**WORK TO BE COMPLETED**
Only one stretch of the data should be retyped: the lines from the line containing "background: #d946ef ->" through the line containing "font-size: 16px ->". Keep pictures out of it.

**RECORDS SHOWN**
· · · · · · ·

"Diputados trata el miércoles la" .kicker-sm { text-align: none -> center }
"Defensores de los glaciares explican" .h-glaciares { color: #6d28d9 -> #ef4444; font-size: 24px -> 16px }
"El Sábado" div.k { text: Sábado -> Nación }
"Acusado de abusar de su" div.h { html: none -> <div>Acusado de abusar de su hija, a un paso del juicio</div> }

· · · · · · ·

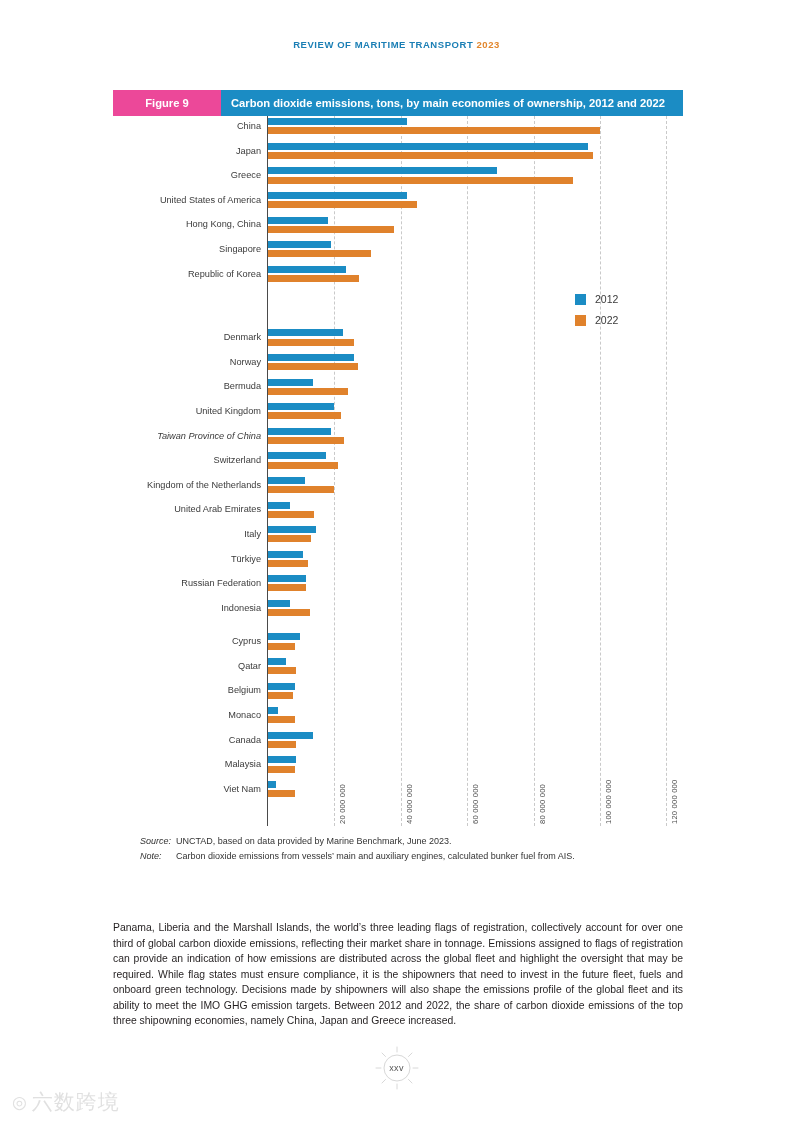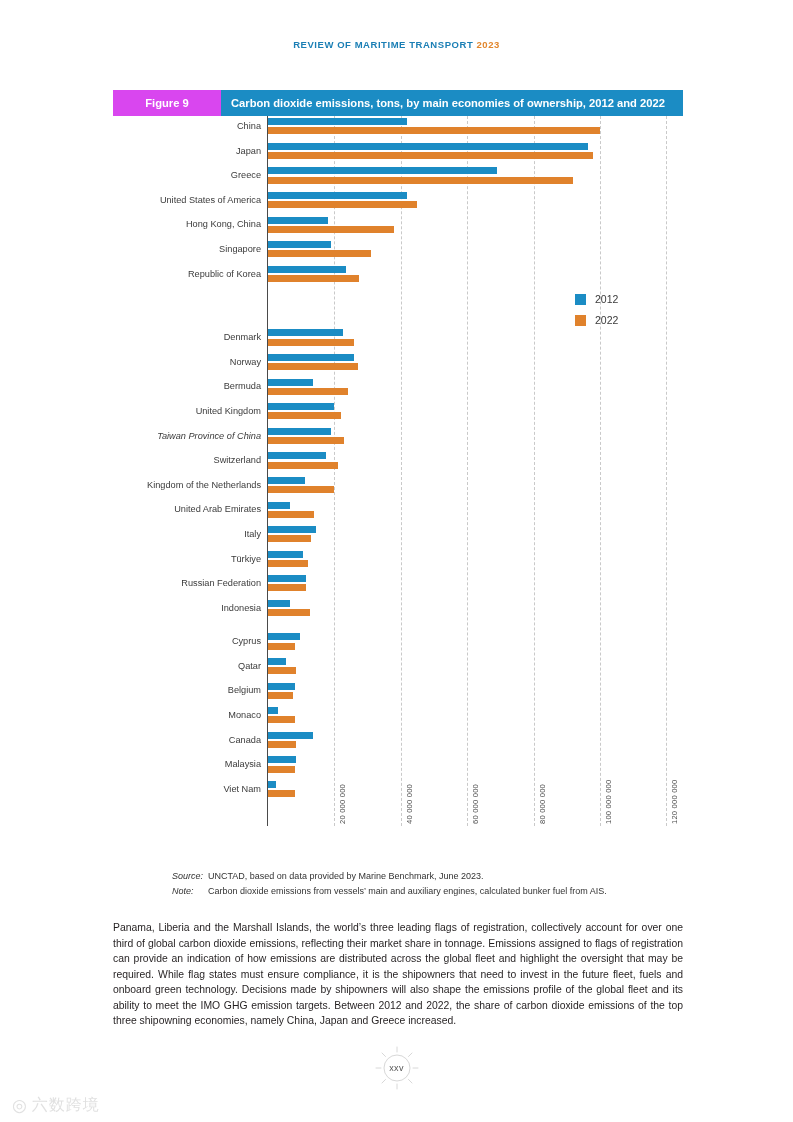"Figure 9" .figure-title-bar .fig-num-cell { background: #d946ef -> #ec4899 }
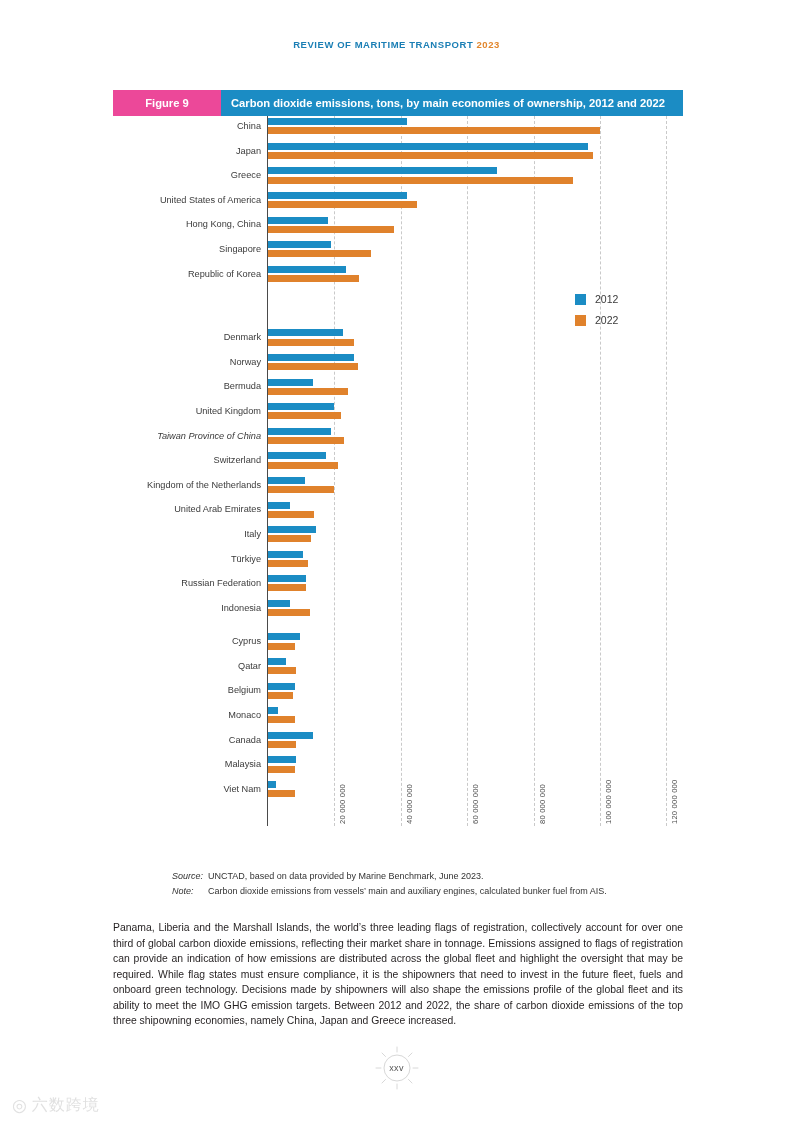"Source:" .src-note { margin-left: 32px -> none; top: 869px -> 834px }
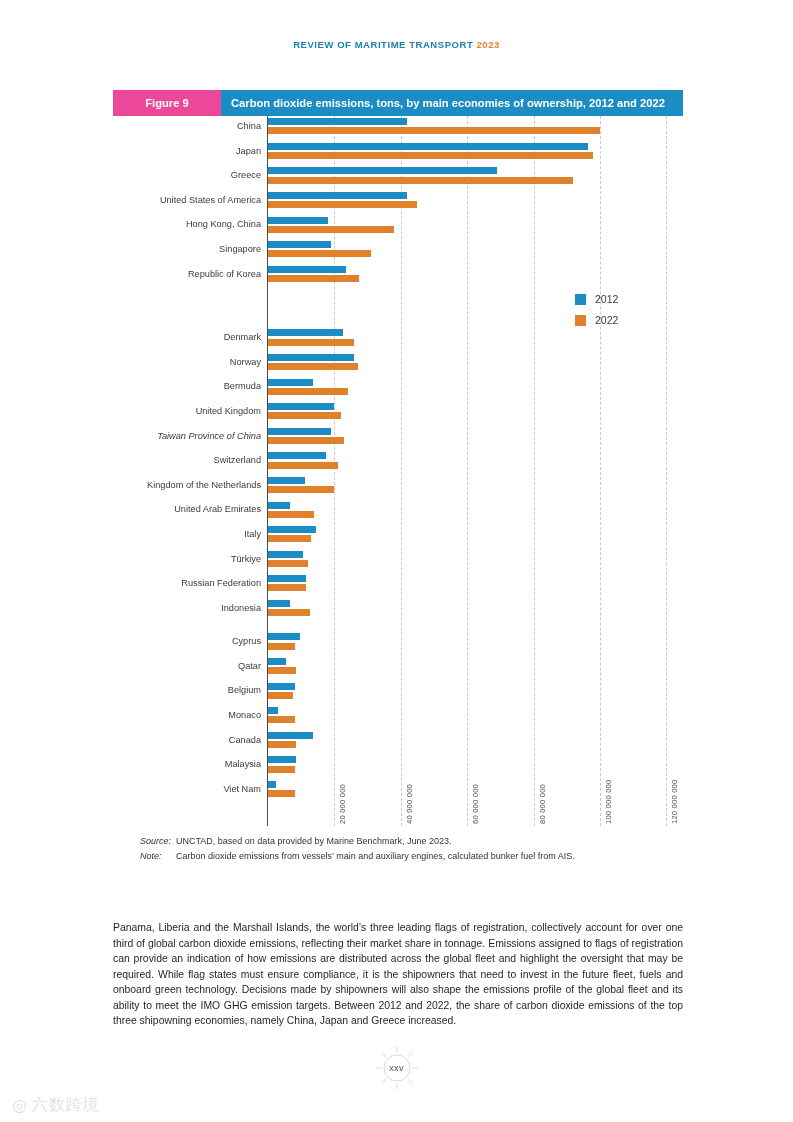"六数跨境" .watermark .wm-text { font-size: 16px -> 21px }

· · · · · · ·

**OUTPUT**
"Figure 9" .figure-title-bar .fig-num-cell { background: #d946ef -> #ec4899 }
"Source:" .src-note { margin-left: 32px -> none; top: 869px -> 834px }
"六数跨境" .watermark .wm-text { font-size: 16px -> 21px }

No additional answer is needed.